Hong Kong: Vicious attack against pro-democracy protest organizer
Responding to an attack in Hong Kong on Thursday lunchtime against Jimmy Sham, the convenor of the Civil Human Rights Front, by masked men wielding baseball bats, Man-kei Tam, Director of Amnesty International Hong Kong, said:
“This vile attack against Jimmy Sham appears to be a deliberate attempt to target a well-known pro-democracy activist. On top of terrifying physical threats Jimmy Sham also faced homophobic abuse. The Hong Kong police must launch a swift and proper investigation into these despicable events.”
“The repeated harassment of pro-democracy activists, combined with police bans on demonstrations, has created a climate of fear for peaceful protesters.

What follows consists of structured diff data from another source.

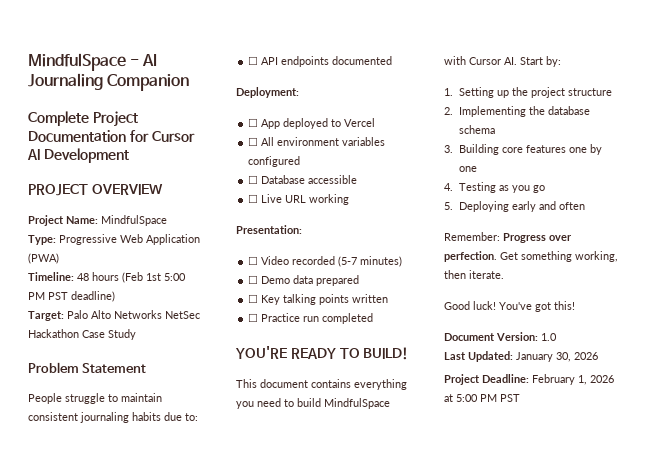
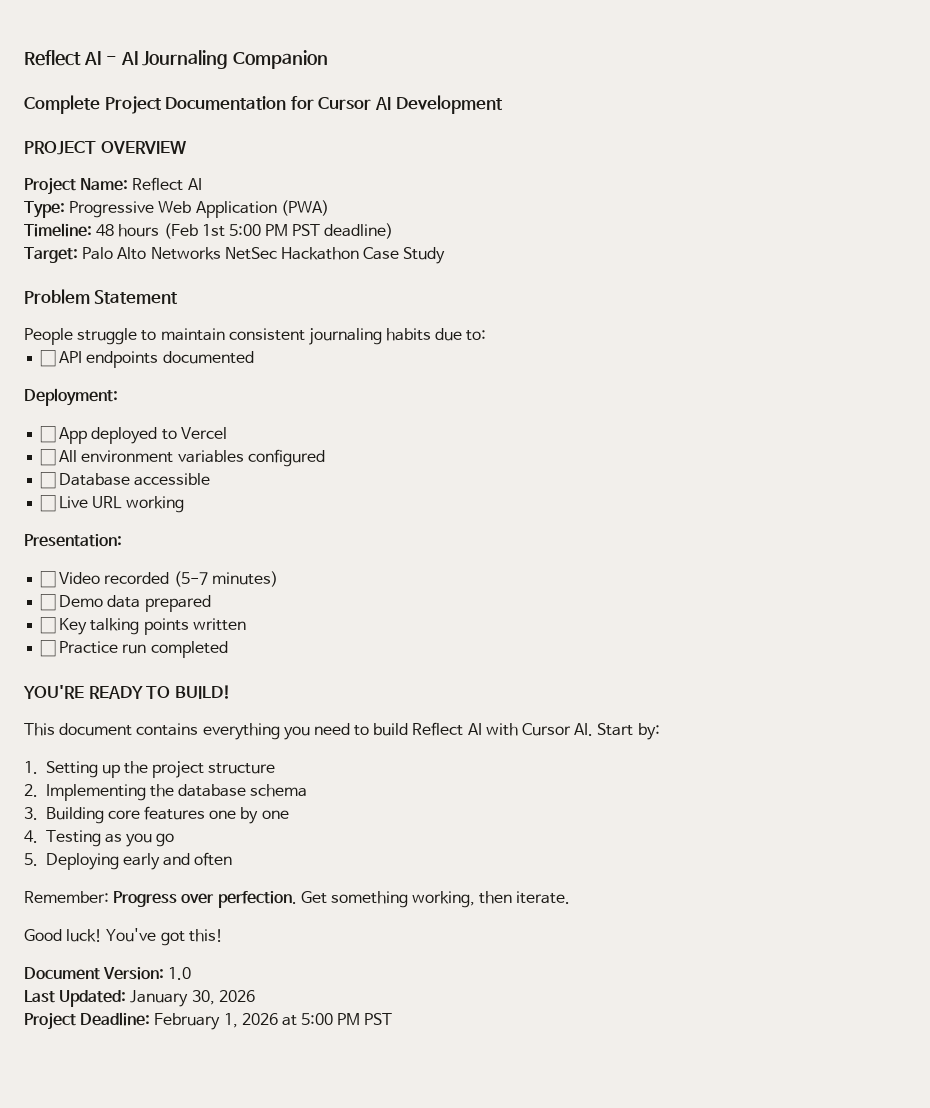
- MindfulSpace - AI Journaling Companion
+ Reflect AI - AI Journaling Companion
- Project Name: MindfulSpace
+ Project Name: Reflect AI
- This document contains everything you need to build MindfulSpace with Cursor AI. Start by:
+ This document contains everything you need to build Reflect AI with Cursor AI. Start by:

It is vital that the authorities send a clear message that those who target peaceful activists with such violence, irrespective of their political views, will face justice.”

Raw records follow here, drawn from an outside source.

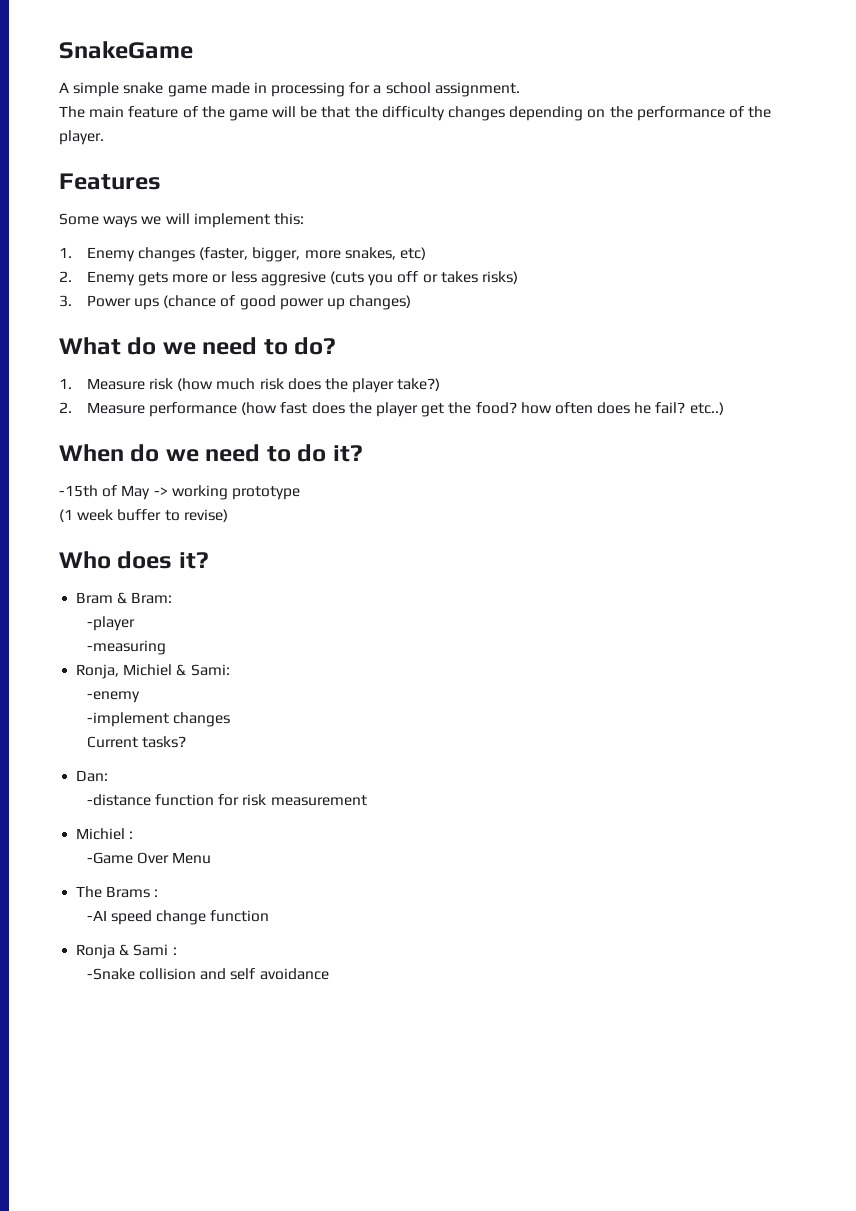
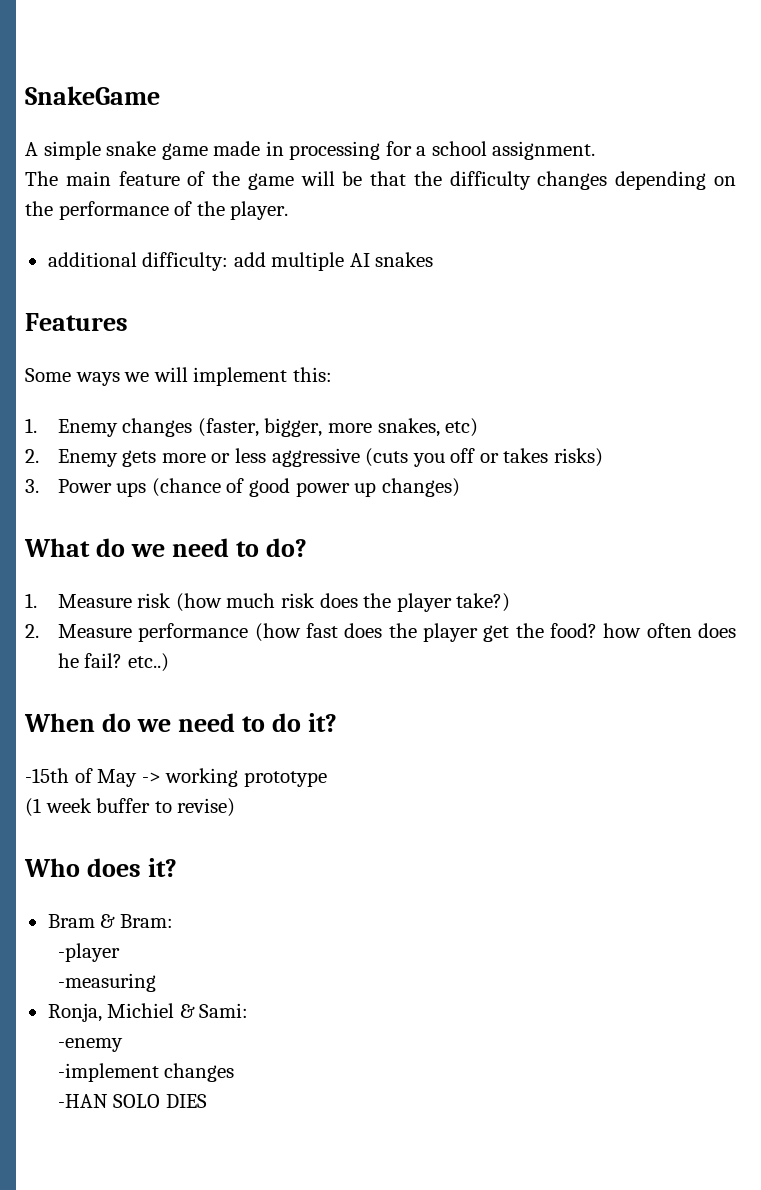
+ additional difficulty: add multiple AI snakes
- 2. Enemy gets more or less aggresive (cuts you off or takes risks)
+ 2. Enemy gets more or less aggressive (cuts you off or takes risks)
- Current tasks?
- Dan:
- -distance function for risk measurement
- Michiel :
- -Game Over Menu
- The Brams :
- -AI speed change function
- Ronja & Sami :
- -Snake collision and self avoidance
+ -HAN SOLO DIES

Jimmy Sham is the convenor of the Civil Human Rights Front (CHRF) the organizer of a series of massive peaceful protests in Hong Kong against the Extradition Bill. He and a friend were attacked on Thursday lunchtime by two masked men with a baseball bat and a long knife. Jimmy Sham was not hurt but his friend required hospital treatment for an arm injury.
Approximately a dozen pro-government protesters also demonstrated outside an LGBTI organization where Jimmy Sham works. Some of them shouted homophobic insults.

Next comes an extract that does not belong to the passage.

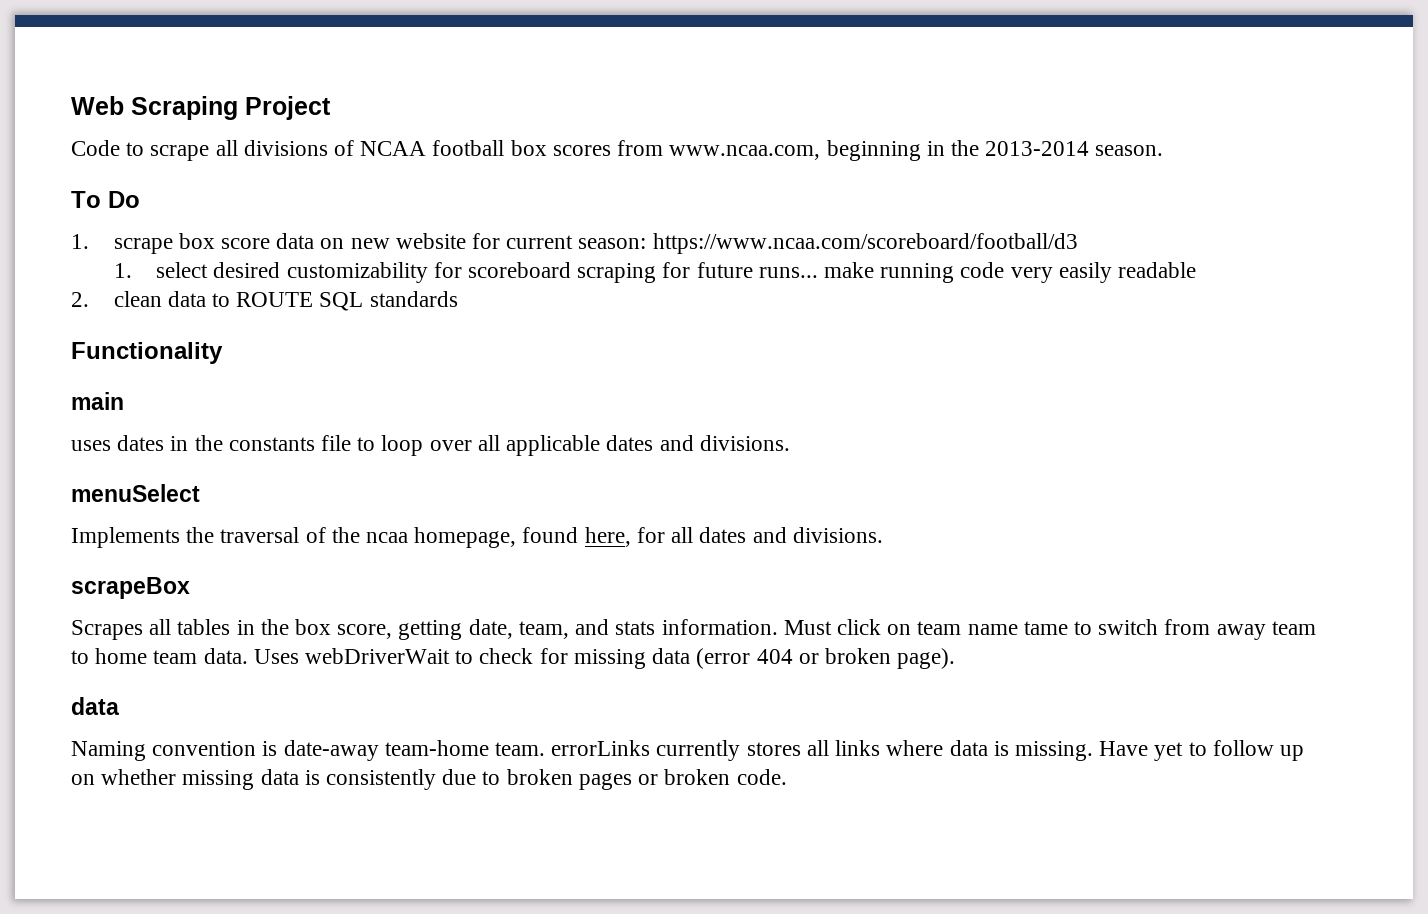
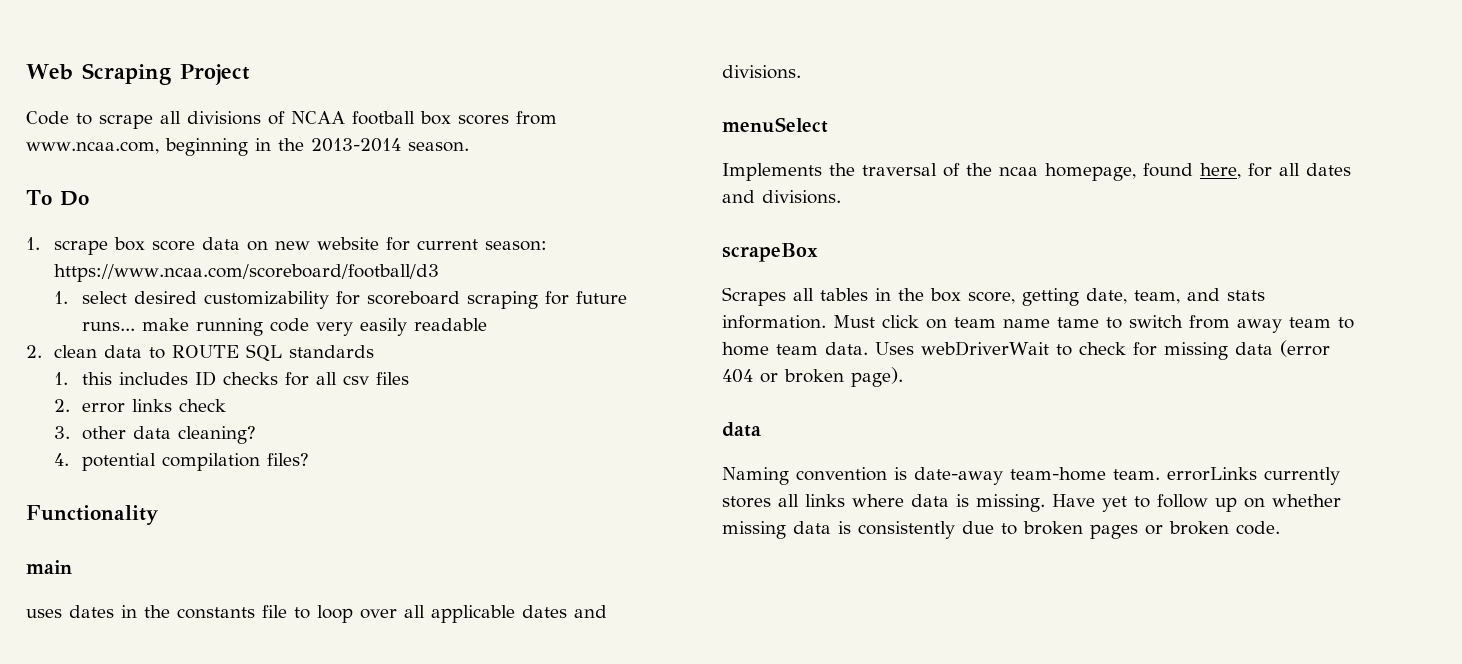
+ 1. this includes ID checks for all csv files
+ 2. error links check
+ 3. other data cleaning?
+ 4. potential compilation files?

On Thursday, the Hong Kong police banned the CHRF from organizing a rally and a march on 31 August, the fifth anniversary of Beijing announcing its decision on how “universal suffrage” would be implemented in Hong Kong. CHRF has appealed the decision.
The police claim the ban is justified because they say some protesters are likely to resort to violent acts and cause injuries.
CHRF was the organizer of the protests against the Extradition Bill on 9 June 2019, where an estimated 1 million people marched on the street, and protests on 16 June where 2 million participated. On 18 August, police banned CHRF from organizing a march but allowed a rally in Victoria Park. An estimated 1.7 million people walked along the main streets of Hong Kong Island as they tried to enter the park and attend the rally. There were no violent incidents that day.